## Work to complete:
Pull every line holding the word "margin" out of the data and copy it.

## Provided material:
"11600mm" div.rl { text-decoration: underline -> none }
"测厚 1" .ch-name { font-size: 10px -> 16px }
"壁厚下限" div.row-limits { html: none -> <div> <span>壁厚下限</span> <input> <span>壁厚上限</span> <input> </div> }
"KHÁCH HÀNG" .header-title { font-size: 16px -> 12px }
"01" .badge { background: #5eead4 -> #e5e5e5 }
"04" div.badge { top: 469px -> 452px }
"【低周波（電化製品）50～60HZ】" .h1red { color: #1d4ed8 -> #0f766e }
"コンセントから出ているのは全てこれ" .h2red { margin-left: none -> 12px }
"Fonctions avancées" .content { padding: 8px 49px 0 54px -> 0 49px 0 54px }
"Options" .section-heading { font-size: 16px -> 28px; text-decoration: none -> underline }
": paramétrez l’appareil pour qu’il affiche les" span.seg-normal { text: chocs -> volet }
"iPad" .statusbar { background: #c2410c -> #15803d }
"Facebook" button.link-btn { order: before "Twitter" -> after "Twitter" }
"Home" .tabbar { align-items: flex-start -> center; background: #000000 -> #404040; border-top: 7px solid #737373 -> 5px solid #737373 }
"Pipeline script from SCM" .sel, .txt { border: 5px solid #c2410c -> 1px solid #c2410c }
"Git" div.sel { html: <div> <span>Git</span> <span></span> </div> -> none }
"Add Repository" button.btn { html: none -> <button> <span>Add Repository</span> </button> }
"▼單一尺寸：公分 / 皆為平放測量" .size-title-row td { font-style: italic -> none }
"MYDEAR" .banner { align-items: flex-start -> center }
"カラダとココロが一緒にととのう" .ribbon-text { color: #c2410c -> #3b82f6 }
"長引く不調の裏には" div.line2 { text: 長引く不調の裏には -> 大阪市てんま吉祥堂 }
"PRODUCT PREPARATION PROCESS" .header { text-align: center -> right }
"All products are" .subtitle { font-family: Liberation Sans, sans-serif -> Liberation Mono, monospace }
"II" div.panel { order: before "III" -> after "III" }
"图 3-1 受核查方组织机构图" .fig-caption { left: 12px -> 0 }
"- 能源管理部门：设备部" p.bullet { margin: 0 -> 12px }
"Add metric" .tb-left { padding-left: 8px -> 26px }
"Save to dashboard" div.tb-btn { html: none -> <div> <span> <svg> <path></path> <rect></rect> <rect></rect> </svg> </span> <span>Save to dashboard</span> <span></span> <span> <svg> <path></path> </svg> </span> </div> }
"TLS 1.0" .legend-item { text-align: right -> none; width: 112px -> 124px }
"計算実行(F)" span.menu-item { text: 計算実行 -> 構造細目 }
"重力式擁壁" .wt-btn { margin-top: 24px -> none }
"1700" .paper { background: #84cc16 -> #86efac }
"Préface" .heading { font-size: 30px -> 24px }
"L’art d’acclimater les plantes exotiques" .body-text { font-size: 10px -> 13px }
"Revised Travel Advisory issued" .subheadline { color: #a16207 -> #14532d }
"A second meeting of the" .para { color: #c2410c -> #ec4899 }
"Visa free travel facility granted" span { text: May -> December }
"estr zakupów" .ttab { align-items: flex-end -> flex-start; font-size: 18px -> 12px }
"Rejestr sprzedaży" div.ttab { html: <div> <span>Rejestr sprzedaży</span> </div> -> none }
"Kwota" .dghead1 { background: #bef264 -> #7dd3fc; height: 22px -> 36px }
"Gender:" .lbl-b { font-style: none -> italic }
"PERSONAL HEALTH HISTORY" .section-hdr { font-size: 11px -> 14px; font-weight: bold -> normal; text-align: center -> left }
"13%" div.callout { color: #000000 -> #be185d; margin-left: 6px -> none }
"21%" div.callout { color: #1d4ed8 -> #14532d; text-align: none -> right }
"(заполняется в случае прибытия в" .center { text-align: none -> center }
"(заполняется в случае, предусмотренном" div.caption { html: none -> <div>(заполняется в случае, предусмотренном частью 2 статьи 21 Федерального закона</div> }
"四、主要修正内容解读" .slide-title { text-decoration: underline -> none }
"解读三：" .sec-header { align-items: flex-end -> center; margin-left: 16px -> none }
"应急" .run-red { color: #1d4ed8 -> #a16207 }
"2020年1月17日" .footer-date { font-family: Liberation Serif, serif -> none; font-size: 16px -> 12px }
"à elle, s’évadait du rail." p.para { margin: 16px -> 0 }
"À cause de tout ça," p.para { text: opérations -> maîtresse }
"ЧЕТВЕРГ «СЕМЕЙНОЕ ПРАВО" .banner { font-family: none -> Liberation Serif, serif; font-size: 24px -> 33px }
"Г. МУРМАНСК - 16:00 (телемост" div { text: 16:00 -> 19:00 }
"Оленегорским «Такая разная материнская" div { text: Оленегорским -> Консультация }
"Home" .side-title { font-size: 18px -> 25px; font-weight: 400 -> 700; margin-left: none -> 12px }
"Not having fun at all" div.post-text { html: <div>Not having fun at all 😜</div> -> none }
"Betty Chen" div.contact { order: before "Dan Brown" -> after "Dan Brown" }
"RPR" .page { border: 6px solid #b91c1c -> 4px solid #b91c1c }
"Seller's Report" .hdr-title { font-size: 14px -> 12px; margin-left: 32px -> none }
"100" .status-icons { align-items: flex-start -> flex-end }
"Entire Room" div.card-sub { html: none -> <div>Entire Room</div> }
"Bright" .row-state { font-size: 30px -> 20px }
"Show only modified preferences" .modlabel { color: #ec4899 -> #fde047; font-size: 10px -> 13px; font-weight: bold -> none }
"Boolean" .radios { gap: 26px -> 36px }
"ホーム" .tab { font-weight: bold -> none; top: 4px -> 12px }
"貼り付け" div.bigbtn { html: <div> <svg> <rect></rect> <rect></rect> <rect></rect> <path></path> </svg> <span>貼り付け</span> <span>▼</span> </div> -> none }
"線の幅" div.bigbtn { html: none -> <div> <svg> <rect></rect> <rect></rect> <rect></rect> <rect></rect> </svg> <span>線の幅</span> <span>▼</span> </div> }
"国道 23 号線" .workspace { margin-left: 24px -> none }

## Problem solution:
"コンセントから出ているのは全てこれ" .h2red { margin-left: none -> 12px }
"- 能源管理部门：设备部" p.bullet { margin: 0 -> 12px }
"重力式擁壁" .wt-btn { margin-top: 24px -> none }
"13%" div.callout { color: #000000 -> #be185d; margin-left: 6px -> none }
"解读三：" .sec-header { align-items: flex-end -> center; margin-left: 16px -> none }
"à elle, s’évadait du rail." p.para { margin: 16px -> 0 }
"Home" .side-title { font-size: 18px -> 25px; font-weight: 400 -> 700; margin-left: none -> 12px }
"Seller's Report" .hdr-title { font-size: 14px -> 12px; margin-left: 32px -> none }
"国道 23 号線" .workspace { margin-left: 24px -> none }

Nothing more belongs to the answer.